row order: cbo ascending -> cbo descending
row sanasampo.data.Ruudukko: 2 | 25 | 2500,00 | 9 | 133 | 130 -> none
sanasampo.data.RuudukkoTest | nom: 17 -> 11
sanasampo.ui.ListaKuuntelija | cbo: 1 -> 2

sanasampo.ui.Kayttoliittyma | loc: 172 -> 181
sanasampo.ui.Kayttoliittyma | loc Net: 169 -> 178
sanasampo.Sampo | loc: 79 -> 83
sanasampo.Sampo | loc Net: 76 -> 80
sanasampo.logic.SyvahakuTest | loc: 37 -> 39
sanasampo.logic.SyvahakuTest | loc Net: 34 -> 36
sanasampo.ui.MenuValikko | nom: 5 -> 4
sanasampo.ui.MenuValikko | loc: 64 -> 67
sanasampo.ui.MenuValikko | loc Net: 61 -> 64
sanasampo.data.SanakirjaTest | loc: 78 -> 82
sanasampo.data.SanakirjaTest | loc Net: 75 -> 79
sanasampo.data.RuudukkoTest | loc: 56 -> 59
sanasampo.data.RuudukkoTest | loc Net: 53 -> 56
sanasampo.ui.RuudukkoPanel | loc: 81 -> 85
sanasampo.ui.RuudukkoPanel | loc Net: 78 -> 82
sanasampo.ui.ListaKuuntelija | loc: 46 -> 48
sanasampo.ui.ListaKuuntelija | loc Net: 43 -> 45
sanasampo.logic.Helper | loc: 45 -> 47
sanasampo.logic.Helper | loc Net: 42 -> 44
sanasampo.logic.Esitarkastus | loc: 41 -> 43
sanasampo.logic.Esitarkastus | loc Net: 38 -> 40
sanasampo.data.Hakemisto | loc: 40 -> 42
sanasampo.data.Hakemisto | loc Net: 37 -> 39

EXERCISE DETAILS: Repeat the listing above exactly, every line of it.

TASK RESPONSE:
row order: cbo ascending -> cbo descending
row sanasampo.data.Ruudukko: 2 | 25 | 2500,00 | 9 | 133 | 130 -> none
sanasampo.data.RuudukkoTest | nom: 17 -> 11
sanasampo.ui.ListaKuuntelija | cbo: 1 -> 2

sanasampo.ui.Kayttoliittyma | loc: 172 -> 181
sanasampo.ui.Kayttoliittyma | loc Net: 169 -> 178
sanasampo.Sampo | loc: 79 -> 83
sanasampo.Sampo | loc Net: 76 -> 80
sanasampo.logic.SyvahakuTest | loc: 37 -> 39
sanasampo.logic.SyvahakuTest | loc Net: 34 -> 36
sanasampo.ui.MenuValikko | nom: 5 -> 4
sanasampo.ui.MenuValikko | loc: 64 -> 67
sanasampo.ui.MenuValikko | loc Net: 61 -> 64
sanasampo.data.SanakirjaTest | loc: 78 -> 82
sanasampo.data.SanakirjaTest | loc Net: 75 -> 79
sanasampo.data.RuudukkoTest | loc: 56 -> 59
sanasampo.data.RuudukkoTest | loc Net: 53 -> 56
sanasampo.ui.RuudukkoPanel | loc: 81 -> 85
sanasampo.ui.RuudukkoPanel | loc Net: 78 -> 82
sanasampo.ui.ListaKuuntelija | loc: 46 -> 48
sanasampo.ui.ListaKuuntelija | loc Net: 43 -> 45
sanasampo.logic.Helper | loc: 45 -> 47
sanasampo.logic.Helper | loc Net: 42 -> 44
sanasampo.logic.Esitarkastus | loc: 41 -> 43
sanasampo.logic.Esitarkastus | loc Net: 38 -> 40
sanasampo.data.Hakemisto | loc: 40 -> 42
sanasampo.data.Hakemisto | loc Net: 37 -> 39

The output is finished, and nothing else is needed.